Where to stay in the Cotswolds
There’s an A to Z of different places to stay in the Cotswolds – from boutique city centre hotels to 13th century manor houses and more. Matt recommends these two hotels in the town of Broadway:
- Buckland Manor – a 13th-century country house and estate hotel with period character
- Foxhill Manor – a Grade II-listed private houses hotel with freestanding baths and a vintage wine cellar.
Best time to visit the Cotswolds
There’s not really a bad time to visit the Cotswolds. In spring and summer the countryside turns its greenest shade of green and the weather lends itself to long walks and liquid rewards in the beer gardens of traditional pubs. In autumn, the turning leaves make the area look like it’s blushing. In winter, meanwhile, there are Christmas markets and snow flurries.
How to get around
Getting to the Cotswolds from London is easy. Trains travel between London Paddington and Gloucester, on the edge of the central Cotswolds, and London Paddington and Bath, in the southern Cotswolds, regularly.
It’s possible to travel to the region from the UK’s capital in just a day. However, to really do the area justice it’s best to stay for at least a few nights. The Cotswolds measures 40 kilometres from side to side and 140 kilometres from top to bottom, so there’s no way you’ll see everything in 24 hours.
If you really can’t spare more than a day, however, your best bet is to head to one of the highlighted cities, like Gloucester or Bath, mentioned below.
Once you make a base in the area, you’ll find that getting around gets a little trickier. Don’t let that stop you though, as it is doable.
- The cheapest way to get around is by bus, though waiting for connections can waste valuable vacation time.
- You can also take the steam railway mentioned above, if your destination is on the route.

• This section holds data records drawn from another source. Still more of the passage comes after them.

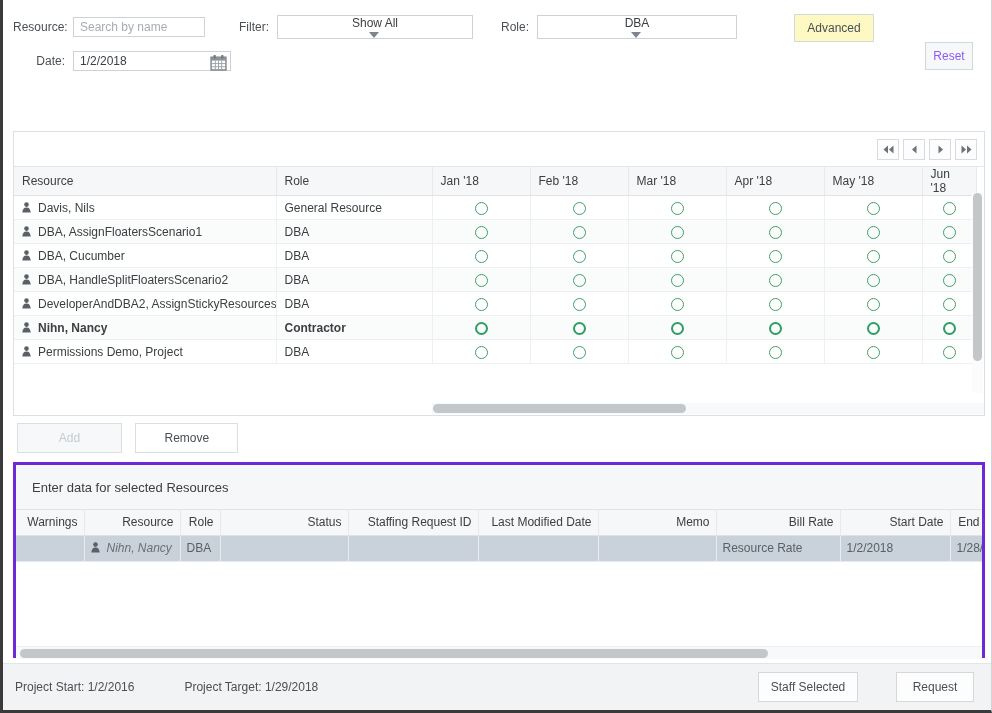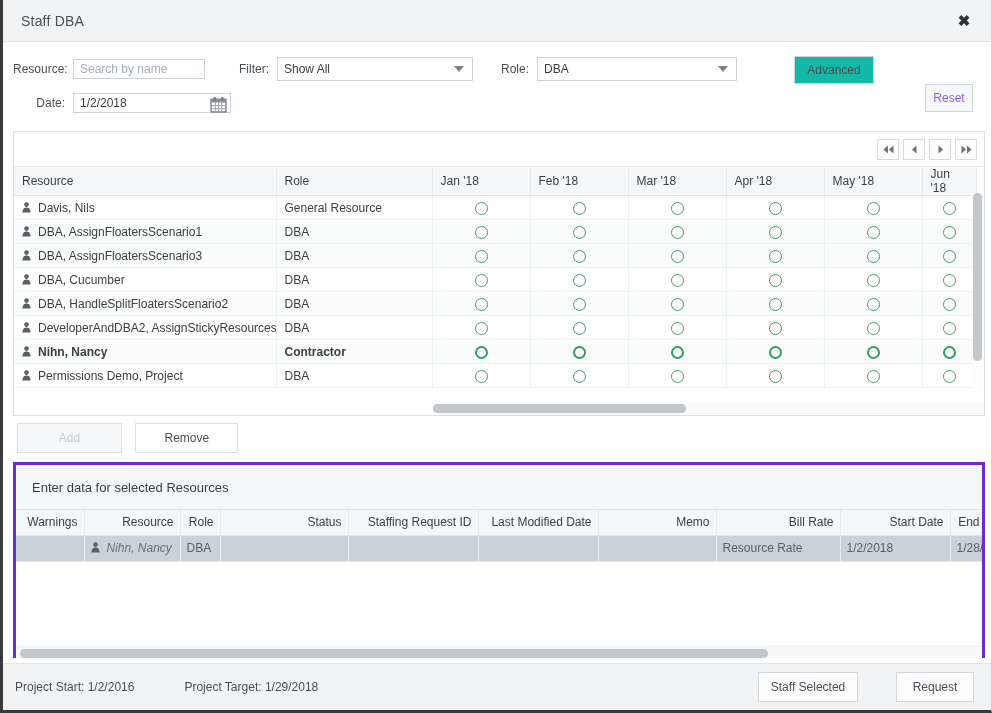"Staff DBA" div { html: <div> <div>Staff DBA</div> <div>✖</div> </div> -> none }
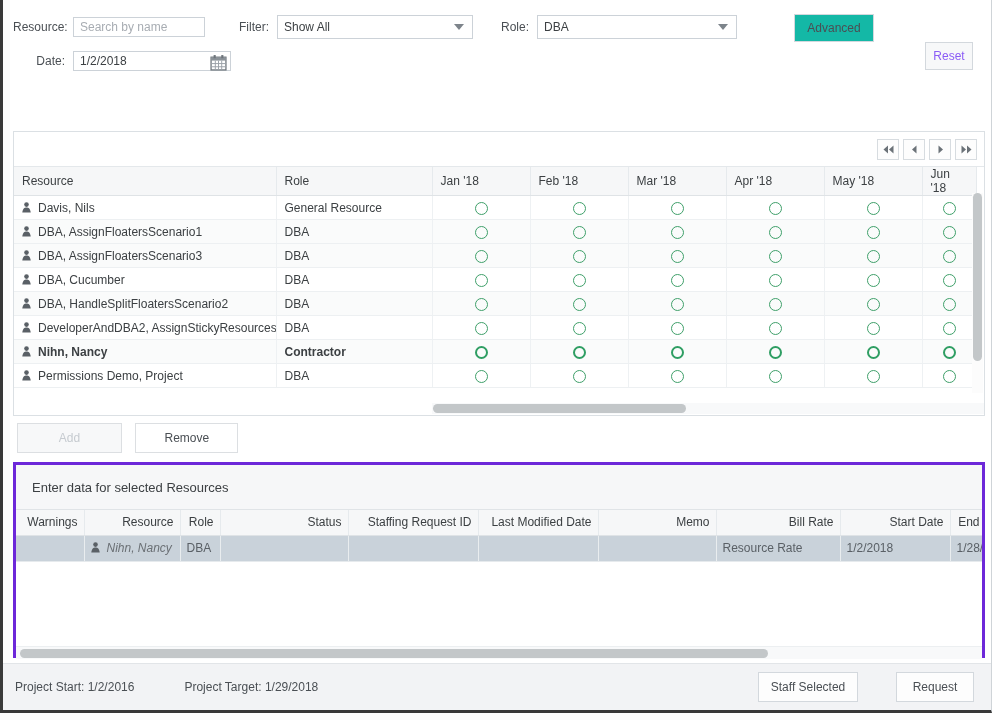"Show All" .dd { flex-direction: none -> column }
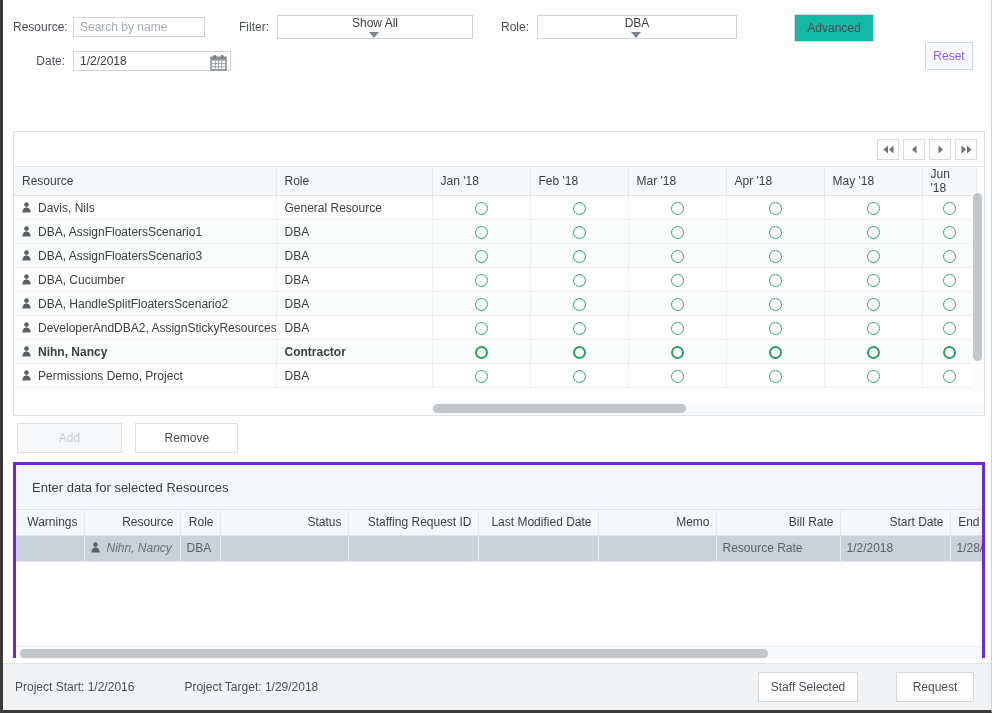"Advanced" #advanced-btn, #reset-btn { background: #14b8a6 -> #fef9c3 }
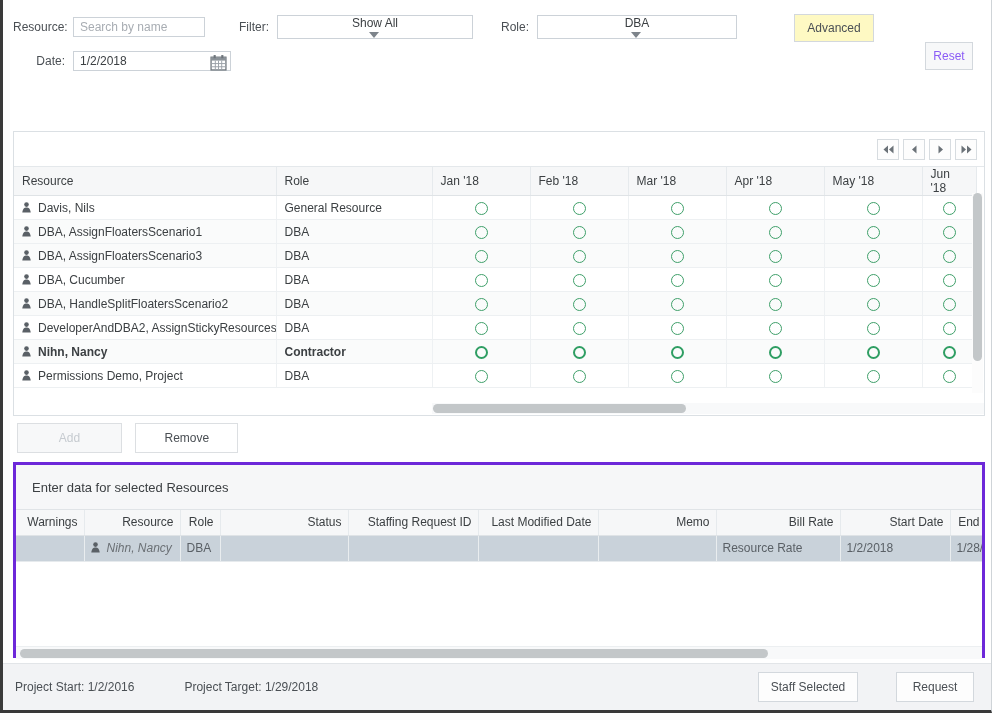"DBA, AssignFloatersScenario3" tr.alt { html: <tr> <td><svg> <circle></circle> <path></path> </svg><span>DBA, AssignFloatersScenario3</span></td> <td>DBA</td> <td><span></span></td> <td><span></span></td> <td><span></span></td> <td><span></span></td> <td><span></span></td> <td><span></span></td> </tr> -> none }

- If you’re comfortable driving on the left-hand side of the road, you may wish to hire a car and explore the area on a road trip.
- Another option is to take a group or private tour. A local tour guide can offer valuable insights and tailor the experience to your tastes.
Where to eat in the Cotswolds
You can’t visit the Cotswolds without popping into a cosy village tea room for a Cotswolds Cream Tea. It’s a crumbly, home-made stone with a slick of jam and a dollop of clotted cream on top. You’ll find a clutch of options in medieval wool town Chipping Campden
“Tucking into” a traditional Sunday lunch should also be on any foodie’s bucket list for the Cotswolds. One of the top-rated places to fill up is the 18th century coaching house The Five Alls at Filkins, where real fires crackle on cold days.